## Material provided
════

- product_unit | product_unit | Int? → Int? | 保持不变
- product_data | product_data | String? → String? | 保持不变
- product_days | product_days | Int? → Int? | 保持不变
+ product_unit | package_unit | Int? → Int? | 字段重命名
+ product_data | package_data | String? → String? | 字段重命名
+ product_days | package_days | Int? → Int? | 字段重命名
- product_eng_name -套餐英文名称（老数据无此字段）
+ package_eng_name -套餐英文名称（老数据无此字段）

════

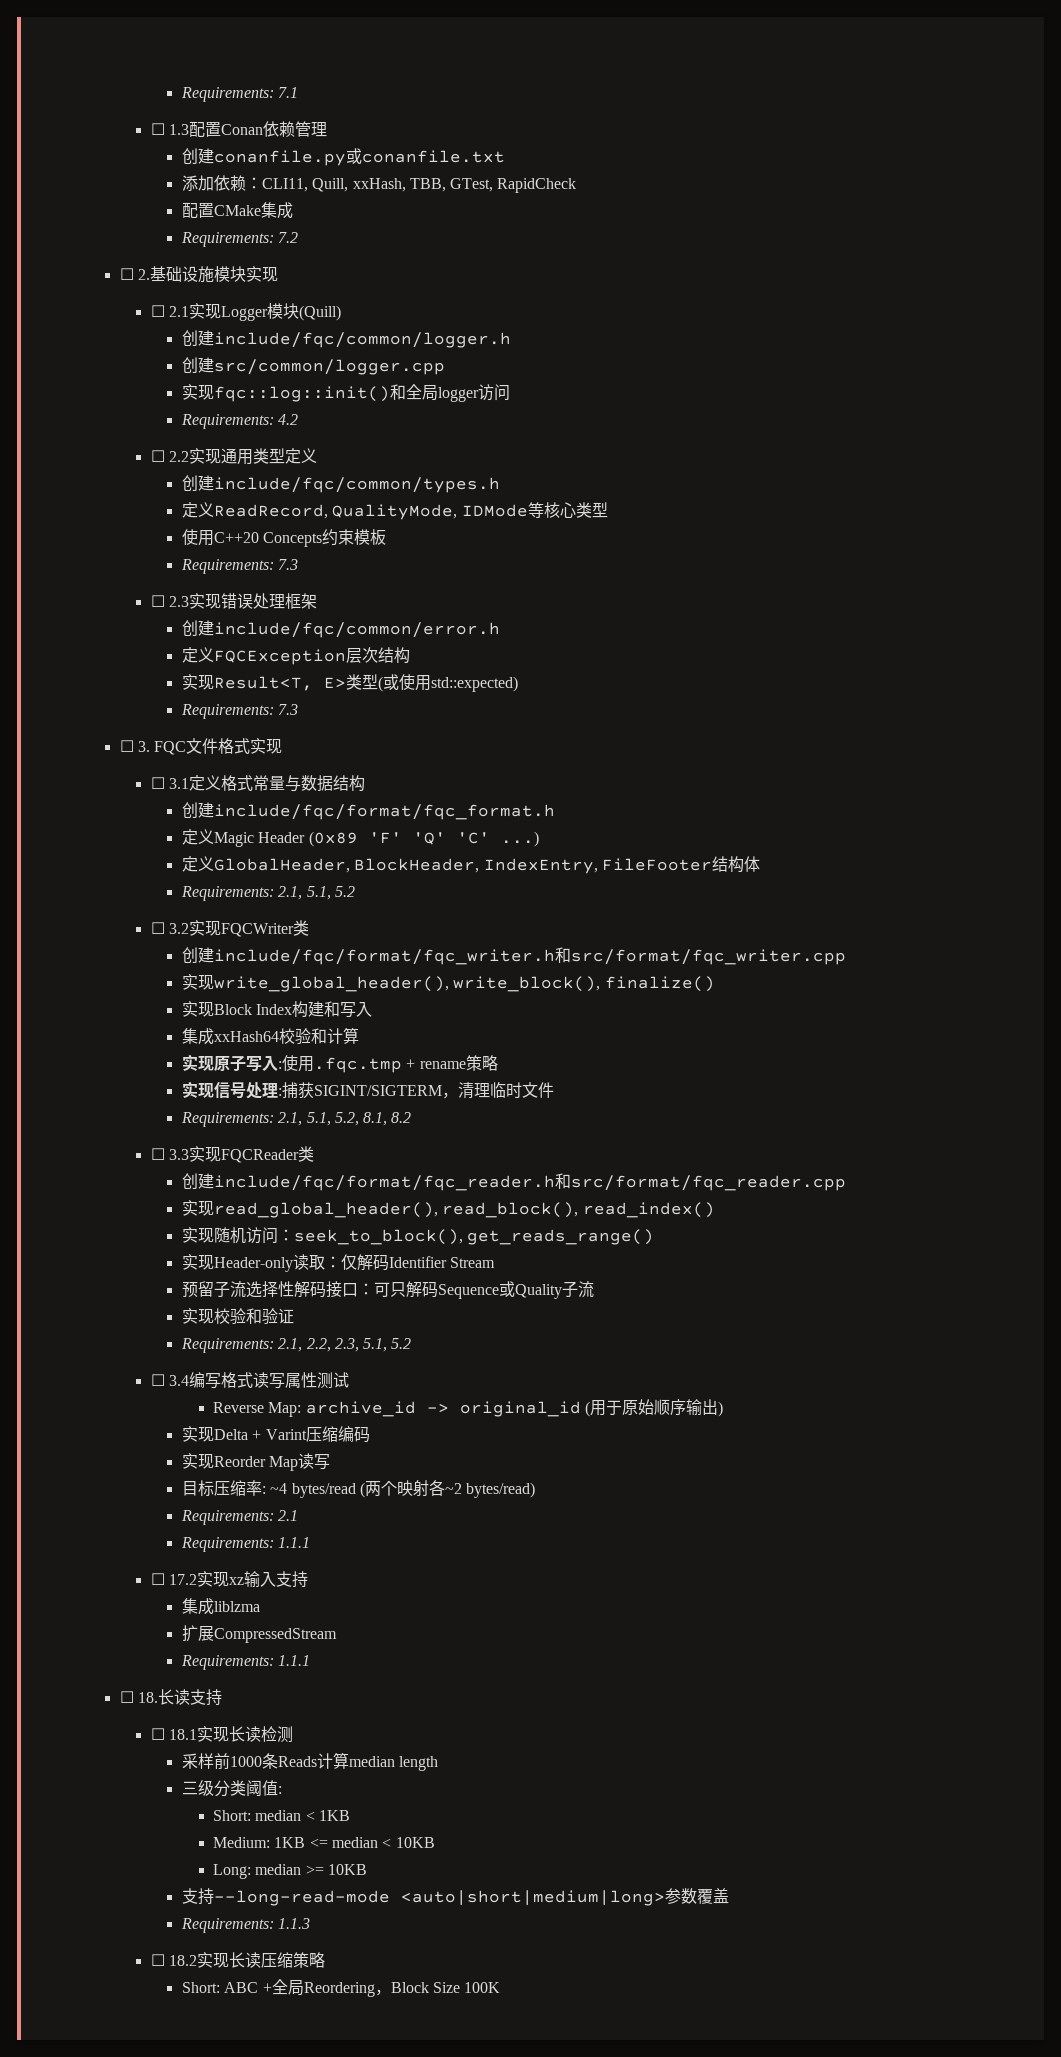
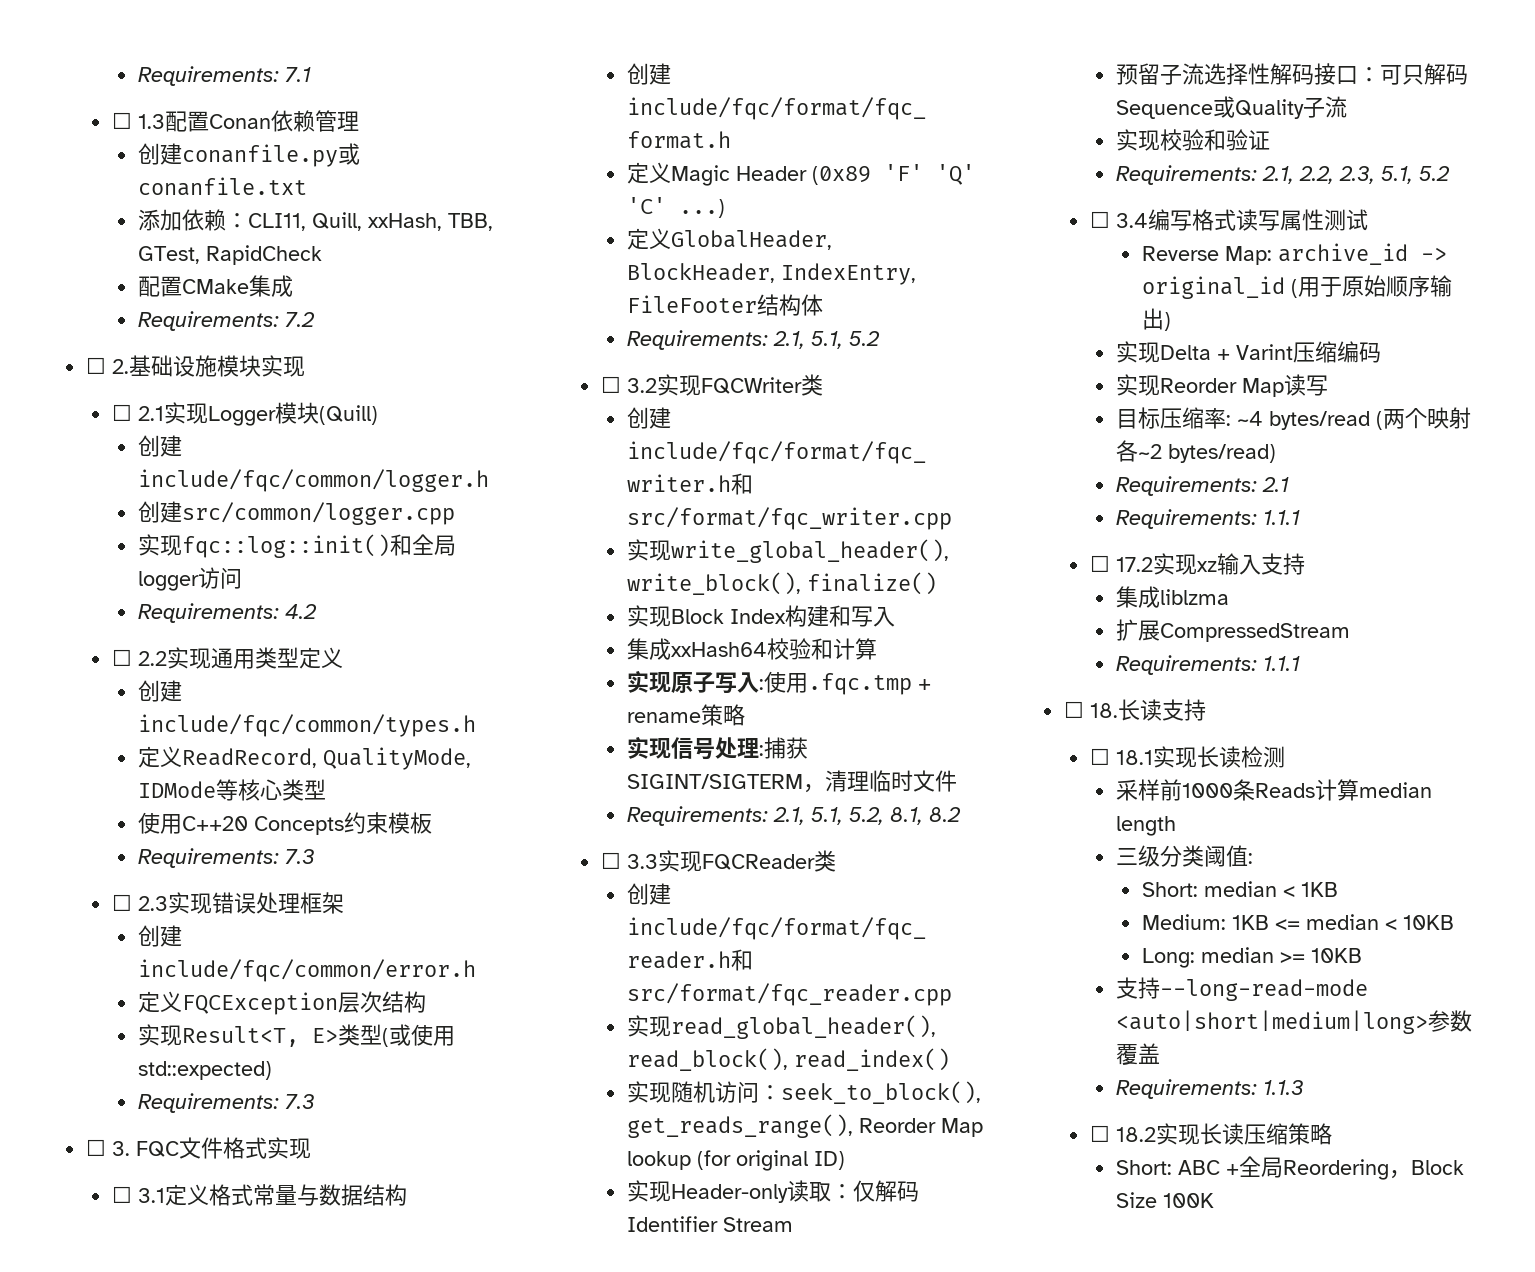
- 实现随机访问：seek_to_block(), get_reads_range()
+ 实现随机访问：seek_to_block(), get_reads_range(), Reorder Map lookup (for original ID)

════

Within the material above, find the lines that contain the word "实现随机访问"; copy them.

## Response
- 实现随机访问：seek_to_block(), get_reads_range()
+ 实现随机访问：seek_to_block(), get_reads_range(), Reorder Map lookup (for original ID)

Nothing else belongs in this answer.